“谢谢你们。”
童若奾忍着晕眩,慢吞吞地走到客房,才刚想躺下休息,忽然鼻端一阵熟悉的温热传来,还来不及仰起头,鲜血便已滴落在地板上。
她急忙抽出面纸,按住涌出鼻血的鼻腔。
又流鼻血了……
她扶着墙壁撙下来,缓缓擦去地上的血迹,这时才看见刚才为了稳住身体,不小心碰撞到门柱的手背上,已出现一大块瘀青,心里更感觉到阵阵不安。
最近她经常无缘无故流鼻血、瘀青,而且感到疲倦、体力不济,她直觉自己生病了,但是又不敢去检查,害怕知道结果。
她还有小宇得照顾啊!
万一她真的生了重病,小宇没有妈妈在身旁,该怎么生活呢?
不,她不能倒下。
但是她好怕……
她真的好怕。
第七章
“宗泓,你要不要喝水?”
两个礼拜后,杨靖卉一边走向屋子,一边转头问正在修剪树丛的林宗泓。
上个礼拜,他们在小麻雀养得过肥之前放走了它,让它投奔自由的蓝天。
少了小麻雀点缀生活,接下来的日子平淡得近乎无聊,没什么惊喜或意外,不过倒也悠闲充实,杨靖卉发现她真是爱上这种宁静恬适的生活。

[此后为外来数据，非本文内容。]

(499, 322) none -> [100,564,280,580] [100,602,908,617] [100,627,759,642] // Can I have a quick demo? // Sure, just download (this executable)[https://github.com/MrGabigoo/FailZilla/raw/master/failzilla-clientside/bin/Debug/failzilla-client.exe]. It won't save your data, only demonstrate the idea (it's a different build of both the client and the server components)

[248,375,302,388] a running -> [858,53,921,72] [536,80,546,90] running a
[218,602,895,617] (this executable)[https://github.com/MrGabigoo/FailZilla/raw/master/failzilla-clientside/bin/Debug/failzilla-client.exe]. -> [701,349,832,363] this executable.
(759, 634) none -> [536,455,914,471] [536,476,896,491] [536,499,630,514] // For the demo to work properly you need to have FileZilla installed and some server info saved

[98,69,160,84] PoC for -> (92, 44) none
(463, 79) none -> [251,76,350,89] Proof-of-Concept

林宗泓点点头,抹去额上的汗水,笑着道:“好啊,那就麻烦你帮我倒杯柠檬茶。”
虽是冬日,但劳动半天也让他热得满身大汗。
“马上来。”杨靖卉勾起唇瓣温柔一笑,随即转身走进屋内。
近来,她的脾气性子柔和不少,童若奾常调侃她愈来愈像恋爱中的女人,害她感到很难为情。
咦,说到若奾,她人呢?
刚才好像看见她走进屋内,怎么好一会儿不见踪影?
纳闷着走向厨房,才刚转过走廊,就看见童若奾在走廊的尽头——倒在木质地板上,一动也不动。
“若奾?!”她吓得放声大叫,急忙直冲过去。
她将面朝地板的童若奾翻过来,只见她面色苍白如纸,额上有一个碰撞的青肿痕迹,意识昏迷不清,但是幸好还有呼吸。

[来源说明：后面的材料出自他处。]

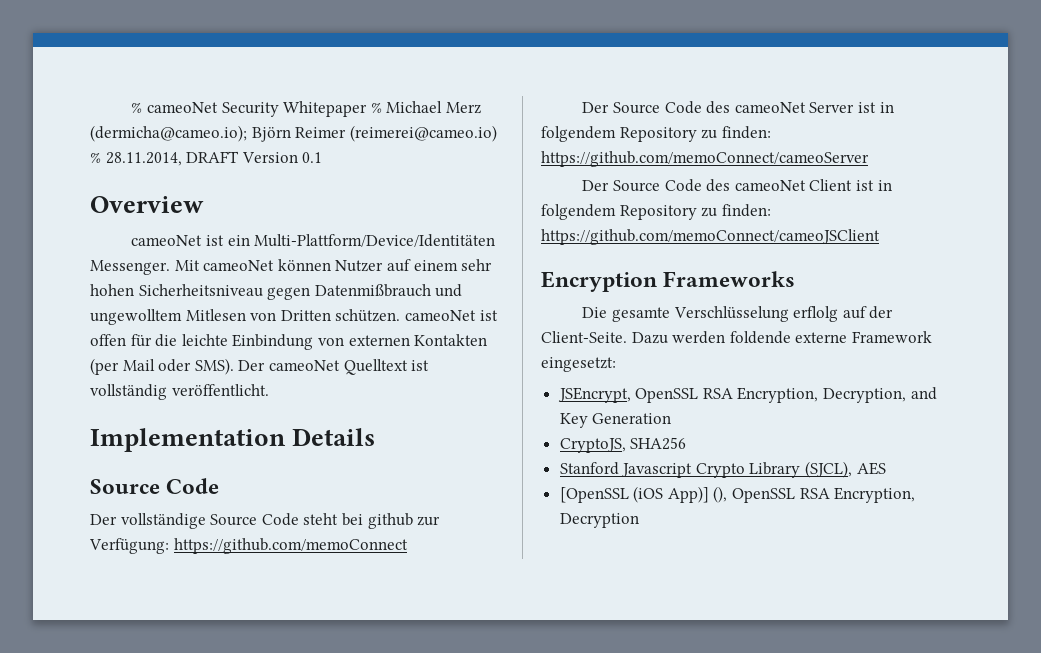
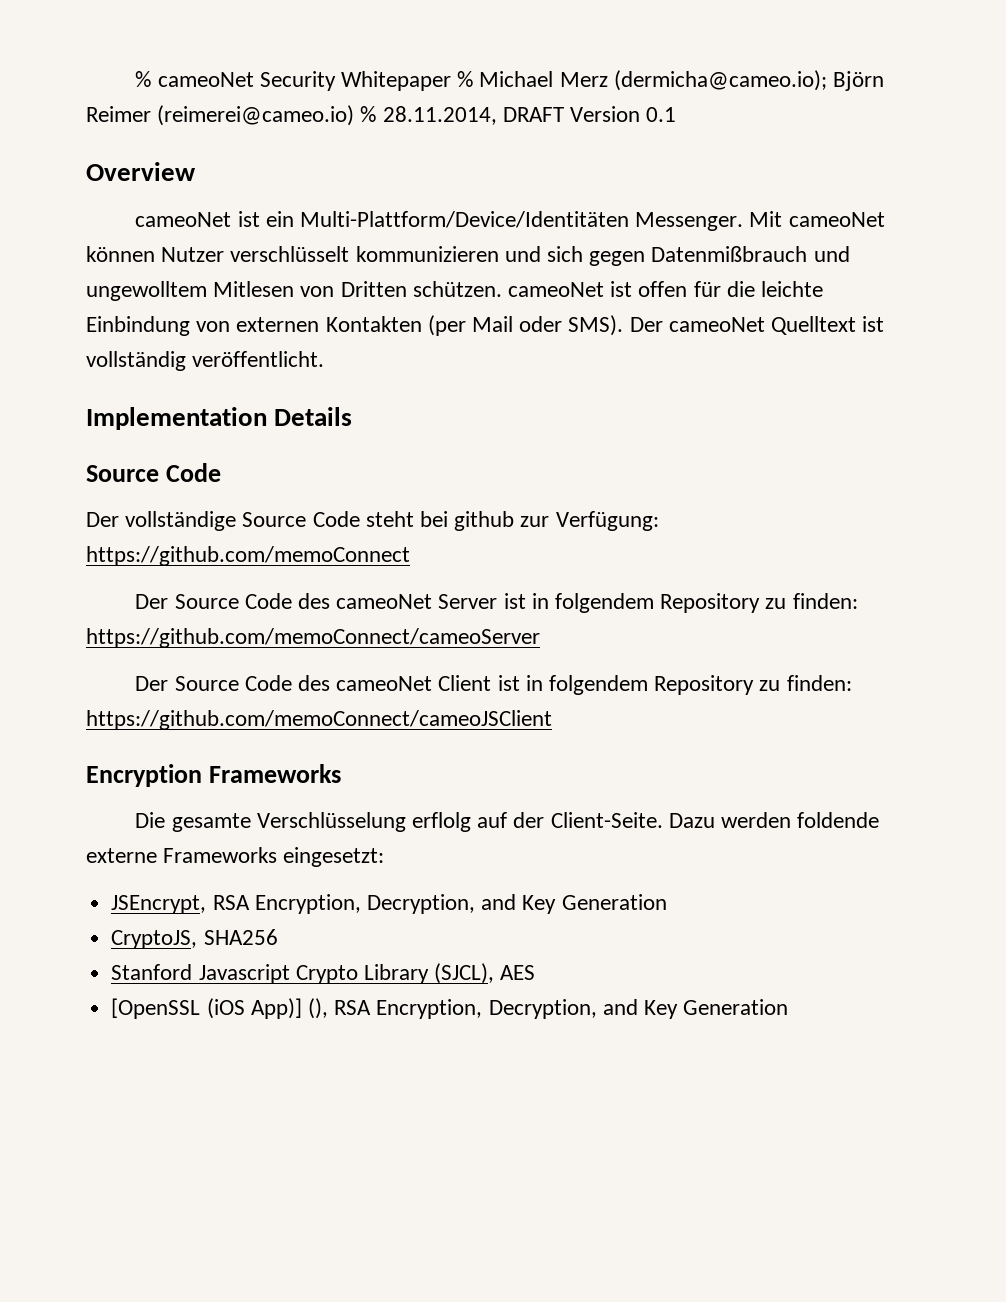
[386,259,493,272] [90,284,263,297] auf einem sehr hohen Sicherheitsniveau -> [230,246,584,262] verschlüsselt kommunizieren und sich
[851,331,932,343] Framework -> [163,847,278,863] Frameworks
[635,388,699,403] OpenSSL -> (207, 904) none
[732,487,916,503] [559,513,639,528] OpenSSL RSA Encryption, Decryption -> [334,999,789,1019] RSA Encryption, Decryption, and Key Generation

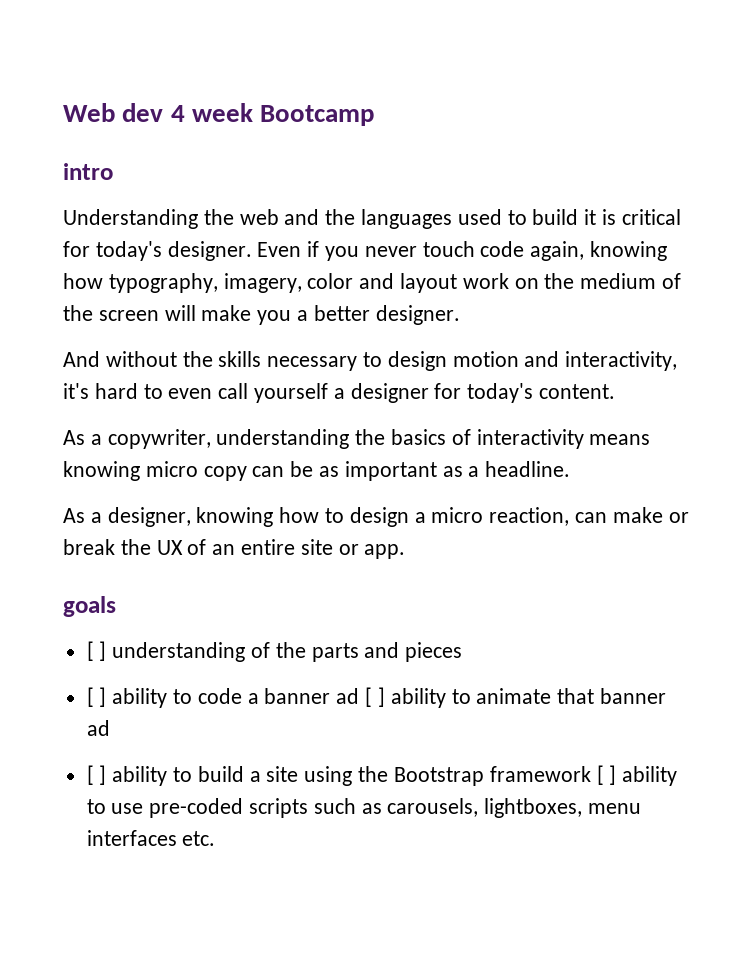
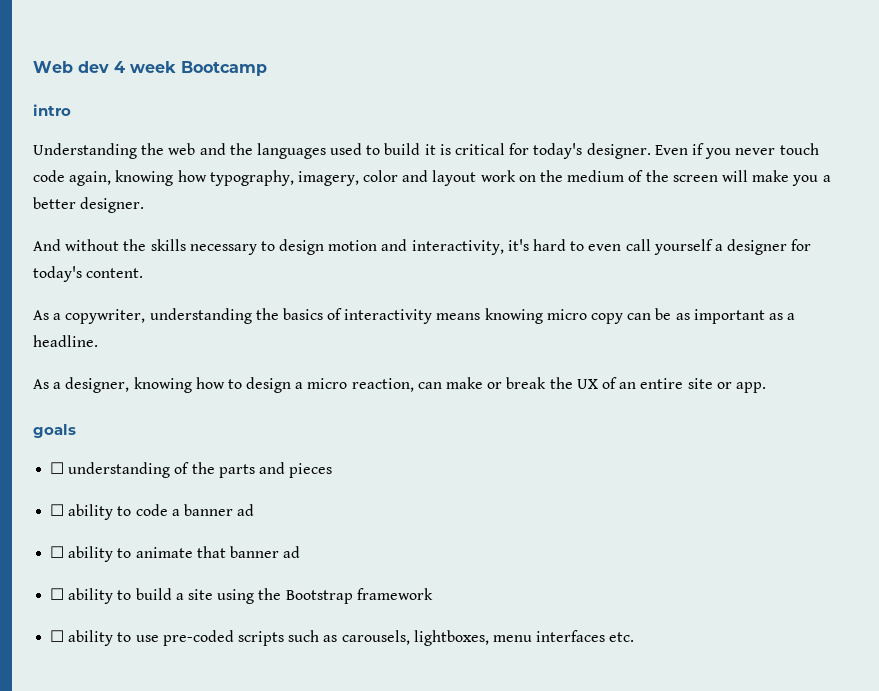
[86,641,107,661] [ ] -> [50,462,65,474] ☐
[86,687,107,707] [ ] -> [50,504,65,516] ☐
[365,687,385,707] [ ] -> [50,546,65,558] // ☐
[86,765,107,785] [ ] -> [50,588,65,600] ☐
[596,765,617,785] [ ] -> [50,630,65,642] // ☐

杨靖卉吓得手脚发抖,不知道该怎么办,脑中唯一能想到的就是找林宗泓。
“宗泓!宗泓!你快来啊,若奾她——”
半个钟头后,杨靖卉与林宗泓坐在急诊室外的椅子上,等待医师做完检查。
杨靖卉浑身不断颤抖,想到发现童若奾昏迷的那一刻,她还余悸犹存。
发现她的颤抖,林宗泓想也不想,立刻轻轻拥住她的肩膀,给她无言的安慰。
“若奾她……不要紧吧?为什么会突然昏倒呢?而且脸色苍白得一点血色都没有,好可怕……”
她没见过有人脸色如此苍白,她真怕童若奾有什么危险。
“童若奾的家属?”
护士走出急诊室叫喊,他们连忙起身走过去。
“我们是她的朋友,请问她怎么样了?”
“她的家属没有来吗?”护士怀疑地看着他们两人,似乎认为他们不够格替她作主。
“她没有家人了,目前只有一个小孩,但是年纪太小还在上幼稚园,我们是她的雇主与同事,有什么紧急状况,我们可以代为决定。”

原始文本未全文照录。